Posted by Panu Petteri Höglund on 6:18 8/27/01
In reply to: (none)
As I am fluent in Irish, a language with an article usage strikingly different from English, as we see in the following examples:
Bhí na mílte daoiní ann = There were thousands of people (in Irish, NA mílte = THE thousands)
Is í Josephine de Geer príomhinnealtóir an ghléasra = Josephine de Geer is the First Engineer of the industrial plant (in Irish, "First Engineer of the plant" - one definite article makes the whole noun-phrase definite)
Labhair mé le fear an phoist = I spoke with the postman (in Irish, man of the post - one definite article makes the whole noun-phrase definite)
- as my Irish has made me very sharp-eyed for differences in article syntax, I have been wondering about article usage in Verdurian as opposed to English. "So Sanno Lebe" seems to correspond closely to "The Lord of News" - which, incidentally, would be Tiarna an Nuaíochta in Irish ("Lord of the News") - or, more idiomatically, Rogha an Nuaíochta or Scoth an Nuaíochta . (And yes, I know that nuaíocht is dialect and nuacht " is standard!) Sure Verdurian could not coincide with English article usage throughout, could it?
When to use articles can be quite difficult, and I'm not sure I know how to describe it well.

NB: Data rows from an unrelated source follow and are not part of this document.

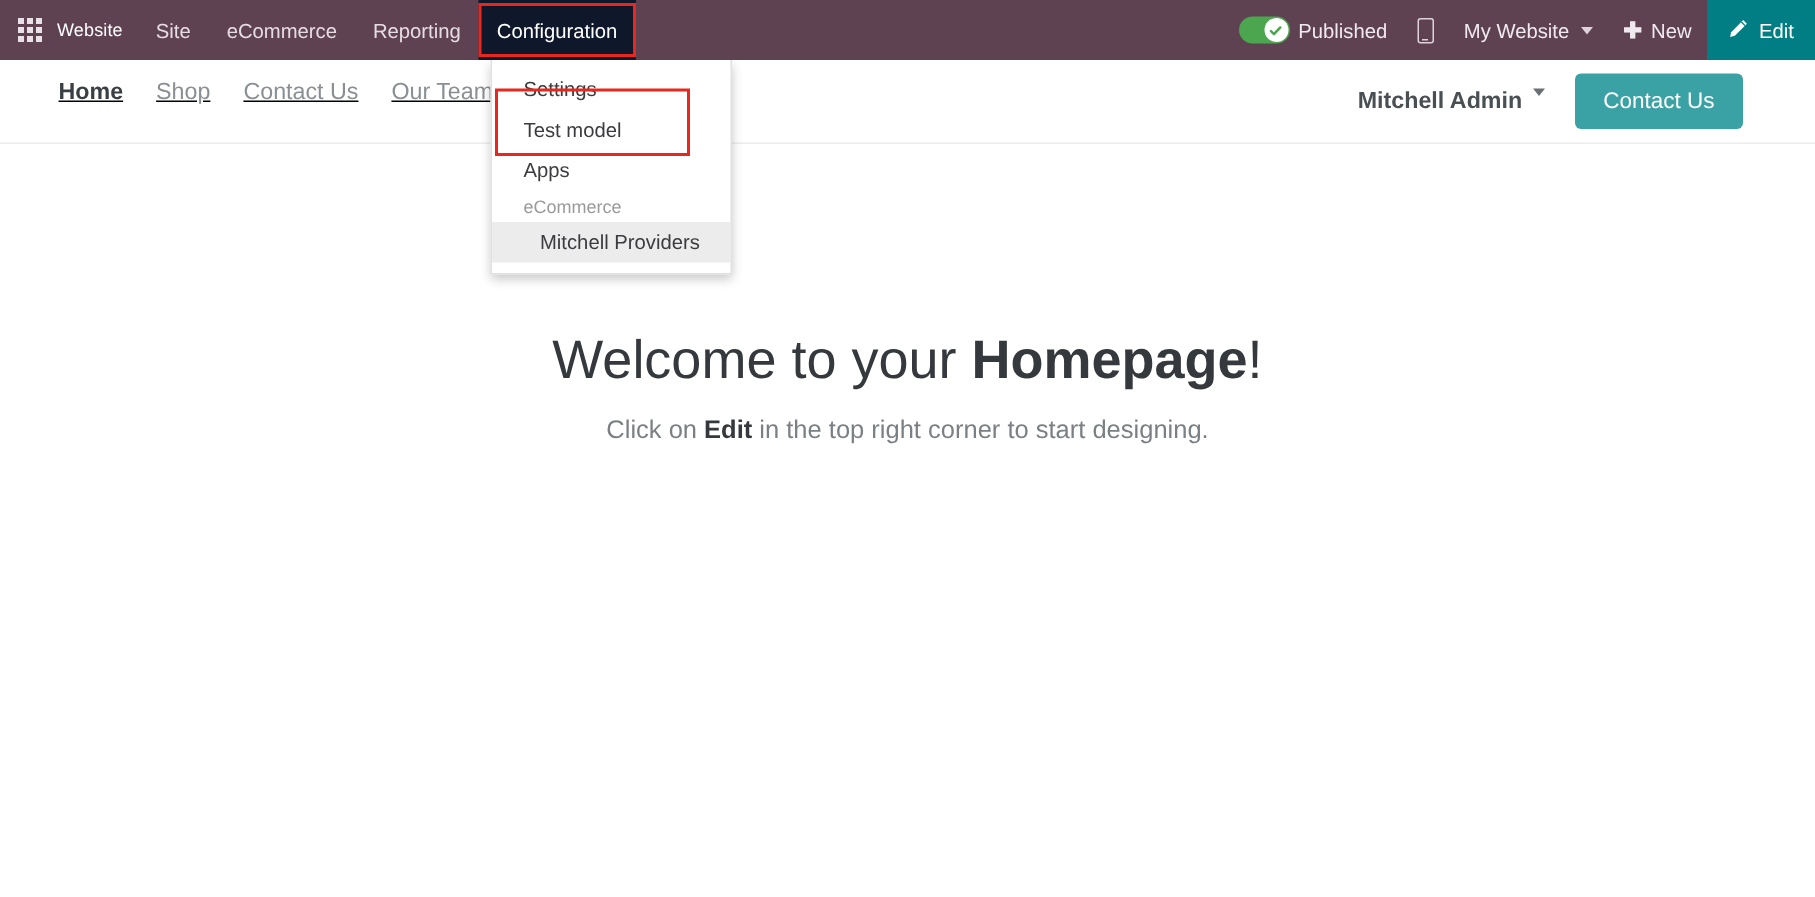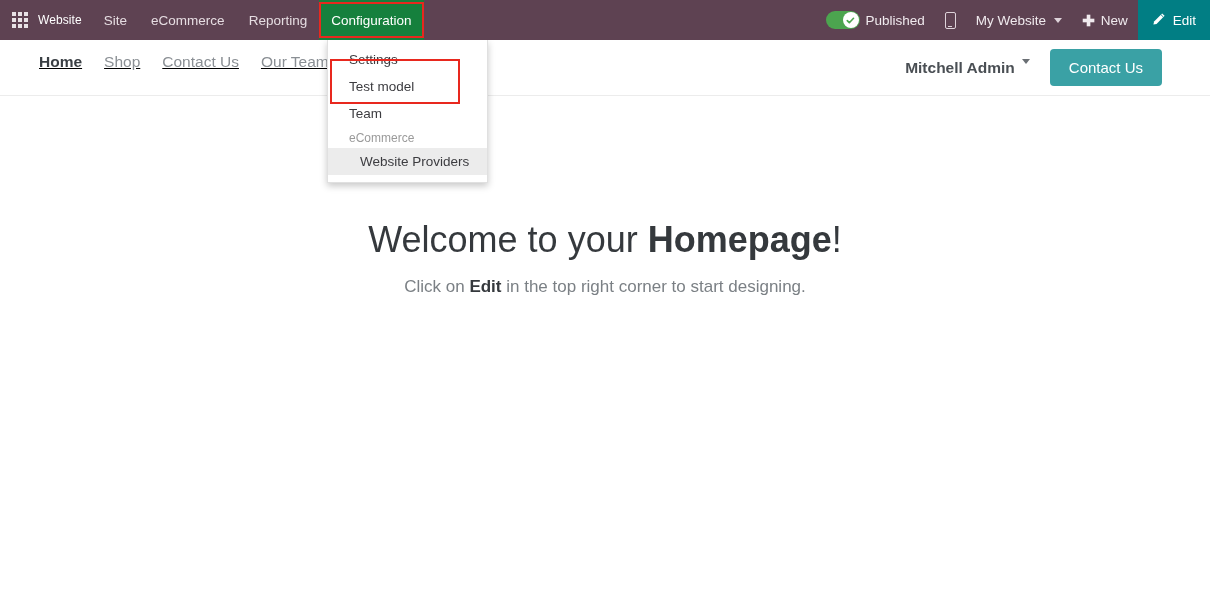--- a/index.html
+++ b/index.html
@@ -35,21 +35,21 @@
     letter-spacing: .1px;
   }
   .menu-item {
     display: flex; align-items: center;
     padding: 13px 12px;
     font-size: 13.5px;
     color: #e6dde2;
     white-space: nowrap;
     cursor: pointer;
   }
-  .menu-item.active { background: #15803d; color: #ffffff; }
+  .menu-item.active { background: #0f172a; color: #ffffff; }
   .menu-item.highlighted { position: relative; }
   .menu-item.highlighted::after {
     content: ""; position: absolute;
     left: 0; top: 2px; right: 0; bottom: 2px;
     border: 2px solid #e8281e; pointer-events: none;
   }
   .bar-right {
     margin-left: auto; display: flex; align-items: stretch;
   }
   .bar-right .cell {
@@ -262,23 +262,23 @@
       </span>
       <span>Edit</span>
     </div>
 
   </div>
 </div>
 
 <div class="dropdown">
   <div class="dd-item">Settings</div>
   <div class="dd-item">Test model</div>
-  <div class="dd-item">Team</div>
+  <div class="dd-item">Apps</div>
   <div class="dd-section">eCommerce</div>
-  <div class="dd-item sub hovered">Website Providers</div>
+  <div class="dd-item sub hovered">Mitchell Providers</div>
 </div>
 <div class="dd-highlight"></div>
 
 <div class="site-header">
 
 
   <nav class="site-nav">
     <a class="active">Home</a>
     <a>Shop</a>
     <a>Contact Us</a>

The basic reference for Verdurian is the discussion in the Reference Grammar, which does mention differences from English and French usage.
From your examples, it looks like Irish likes to make the last NP in a complex NP definite-- "man of THE post" instead of "THE man of post". Verdurian prefers the opposite approach, making only the head noun definite (so uestu nazhdenëi).